Agile: Don’t Exchange Waterfalls for Whirlpools

This is a waterfall:

In the Agile product development world, waterfalls are bad. The idea was to get away from things that look like this:

… and move to something that looks more like ocean waves:

It actually works. Faster! Better! More flexible! Less rework! Less waste! What’s not to like? The business will change its mind all the time (those crazy suits) and you’ll just do some Agile kungfu on it. Scrum CHOP!

The problem is that Agile (as commonly implemented) often feels like a whirlpool. Without tending to the human side — diversity, safety, and celebrating meaningful results — it becomes a treadmill. It’s a constant slog of monotonous rituals and meandering iterative development… like adding globs of wet sand to a sand sculpture at the beach. ‘Round and ‘round you go … introspecting in a hall of retrospective mirrors:

Retros. Planning. Backlog grooming. Acceptance criteria. Standup. Rinse repeat.

Without a focus on outcomes and results, you’re stuck on a feature factory treadmill. And you know what? Experienced people hate that. Crap made fast is still crap. They check out. Once you’ve graduated out of the pure bliss of releasing production-ready code, you start to wonder if anyone is using these “stories”. Is it working? Did you eventually build the car …

… or are you stuck in a perpetual MVP exercise wondering when the “business” will figure things out?

Have you checked out the This American Life episode on the GM Nummi plant? If not, do so here. What I found most interesting about this story is that GM couldn’t replicate the Nummi success in other plants. The original team — faced with an impending plant closure — visited Japan and had a transformative experience. They were empowered to save their plant and experienced amazing success. In other plants, that wasn’t the case. Those efforts failed.

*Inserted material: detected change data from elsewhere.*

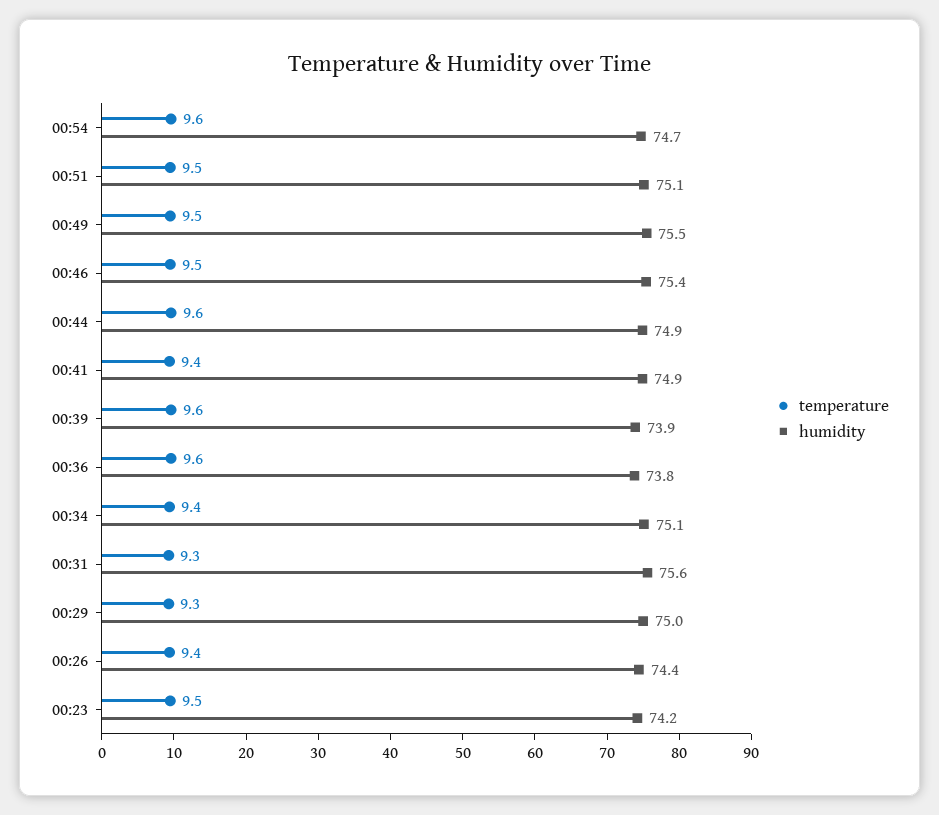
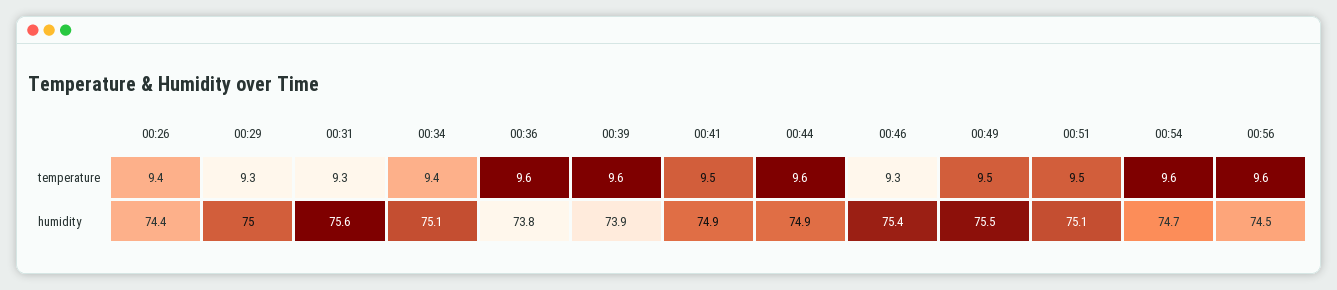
temperature, 00:46: 9.5 -> 9.3
temperature, 00:41: 9.4 -> 9.5
temperature, 00:23: 9.5 -> none
humidity, 00:23: 74.2 -> none
temperature, 00:56: none -> 9.6
humidity, 00:56: none -> 74.5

Before, when GM ran this place, I dreaded coming to the plant. Management was always screaming and hollering. Now it is so different! I look forward to getting here and helping my team solve problems.

Humans enjoy the ebb and flow! They like ambitious visions and a challenge. We enjoy stories with a beginning, middle, and end. We like making a difference!

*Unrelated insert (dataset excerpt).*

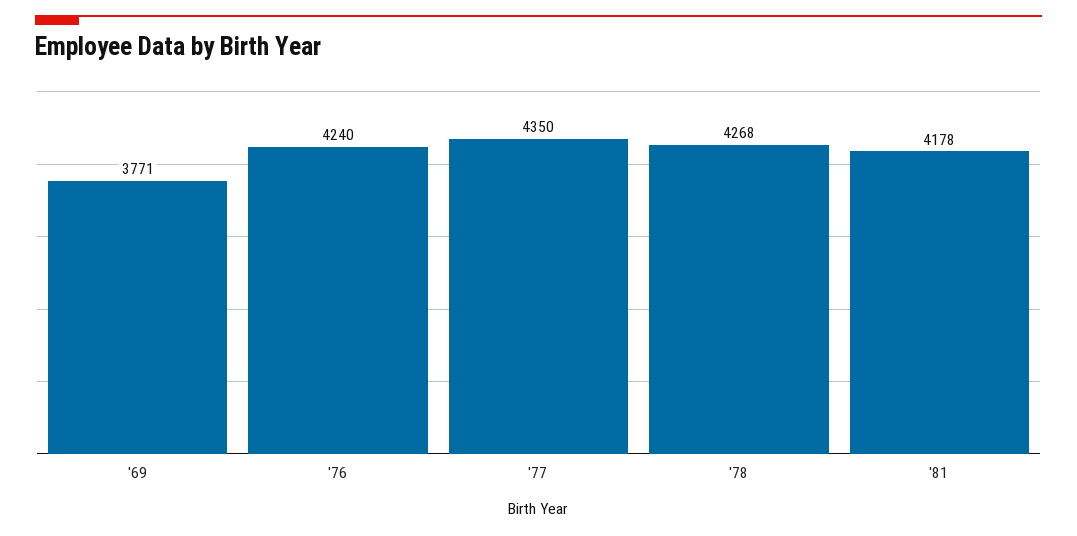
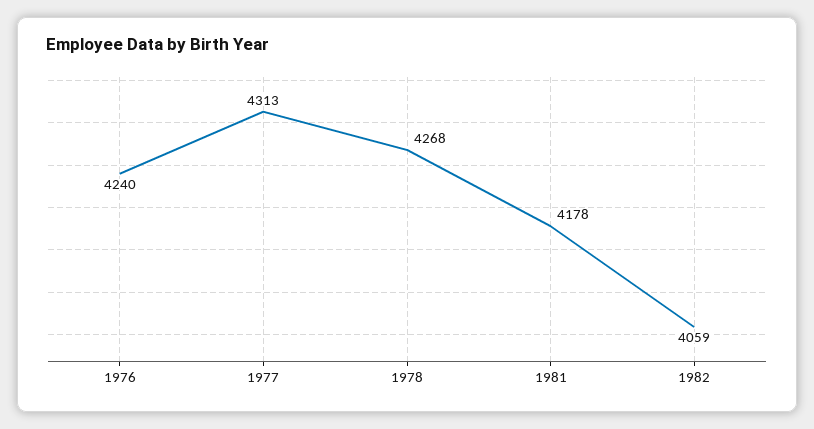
'69: 3771 -> none
'77: 4350 -> 4313
1982: none -> 4059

There is a certain zen to iterative development …

Esher Sisyphus or “Zen”?

And an almost “wax on / wax off” mystique …

Don’t forget to breath. Very important.

But Daniel eventually goes on to compete against the brutal Cobra Kai. There’s a story arc there.

All of that stuff you want: the scale, the growth , the speed, the quality, the control, the accountability, the predictability, the … agility is achievable without safety, diversity, and learning (at least for a short period of time). If you’re a big org and feel like some paint-by-numbers just implement SAFe.

To get to a higher level you’ll eventually need the empathy, inspiration, creativity, humanity, and novelty:

So, with that … think about ripples and impact. A powerful center, with power rippling outwards.